From Ensembl, Javier talked about Enredo-Pecan-Ortheus (which we often nickname as EPO) pipeline. As some said afterwards to us “you’ve really solved the problem, haven’t you” – Javier was able to show clear evidence that each component was working well, better than competitive methods, and having a impact on real biological problems, for example, derived allele frequency. Its ability to handle duplications is a key innovation. Javier and Kathryn are current wrestling in the “final” 2x genomes into this framework, from which point we will start to have a truly comprehensive grasp on mammalian DNA alignments. I also like it as Enredo is another “de bruijn graph” like mechanism. Currently the joke is that about 10 minutes into any conversation I say “well, the right way to solve this problem is to put the DNA sequence into a de bruijn graph”.

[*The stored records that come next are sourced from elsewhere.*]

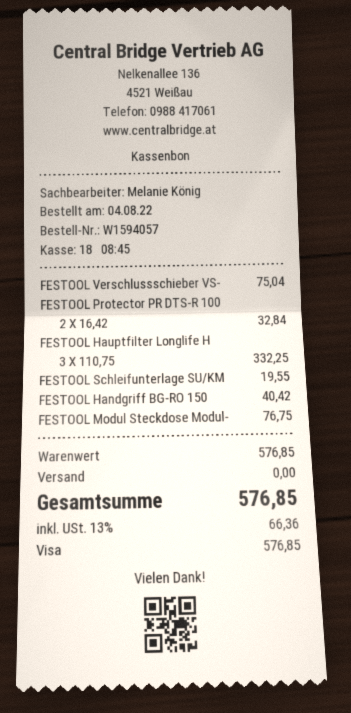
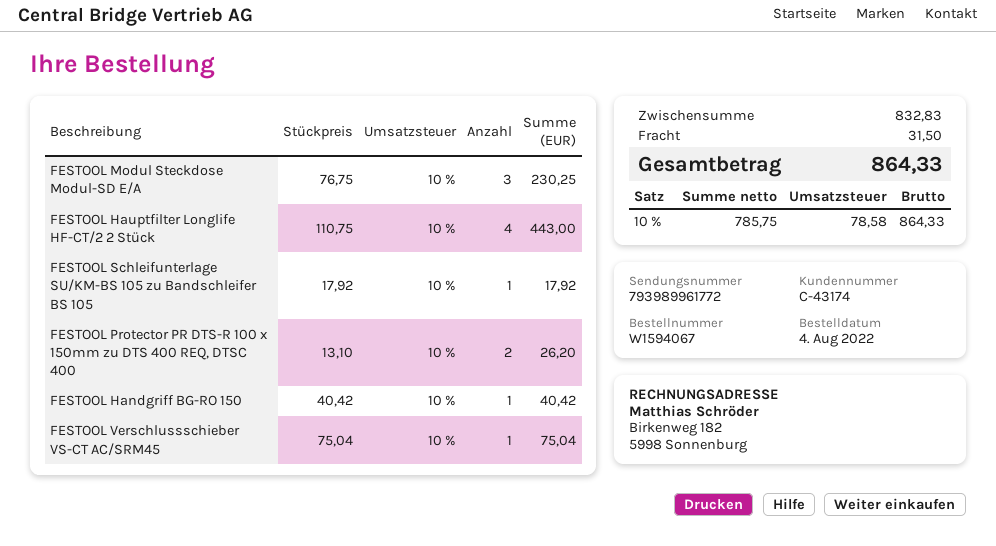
order number: W1594057 -> W1594067
FESTOOL Protector PR DTS-R 100: 2 x 16.42 = 32.84 -> 2 x 13.10 = 26.20
FESTOOL Hauptfilter Longlife H: 3 x 110.75 = 332.25 -> 4 x 110.75 = 443.00
FESTOOL Schleifunterlage SU/KM: 1 x 19.55 = 19.55 -> 1 x 17.92 = 17.92
FESTOOL Modul Steckdose Modul-: 1 x 76.75 = 76.75 -> 3 x 76.75 = 230.25
subtotal: 576.85 -> 832.83
shipping: 0.00 -> 31.50
tax: 13% = 66.36 -> 10% = 78.58
total: 576.85 -> 864.33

Going to CSHL biology of genomes is always a little wince making though as this field – high end genomics – really prefers to use the UCSC Genome Browser (which as I’ve written before on, is a good browser, and I take the use of it to be our challenge to make better interfaces for these users on our side). My informal counting of screen shots was > 20 UCSC, 4 Ensembl (sneaking one case of ‘Ensembl genes’ shown in the UCSC browser as a point for each side) and 0 NCBI shots. Well. It just shows the task ahead of us. e50! – our user interface relaunch – is coming together, and we will start focus-group testing soon – time for us to address our failings head on. I’ll be blogging more about this as we start to head towards broader testing.

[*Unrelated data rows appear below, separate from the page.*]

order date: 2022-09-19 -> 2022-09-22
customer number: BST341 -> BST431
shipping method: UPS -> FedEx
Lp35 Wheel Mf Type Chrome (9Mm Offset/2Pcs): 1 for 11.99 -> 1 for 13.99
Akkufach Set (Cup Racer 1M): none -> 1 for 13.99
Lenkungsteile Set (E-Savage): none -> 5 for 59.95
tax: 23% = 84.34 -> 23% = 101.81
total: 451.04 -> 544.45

Lots more to write about potentially – Neanderthals, Francis Collins singing in the NHGRI band (quite an experience), reduced representation libraries with Elliott, genome wide association studies (of which, I just _love_ the basic phenotype measures, from groups like Manolis Dermitzakis) and structural variation… but for the moment I’ve got to persuade my body to feel as if it is 11.30 at night and see if I can get a good nights sleep on the plane.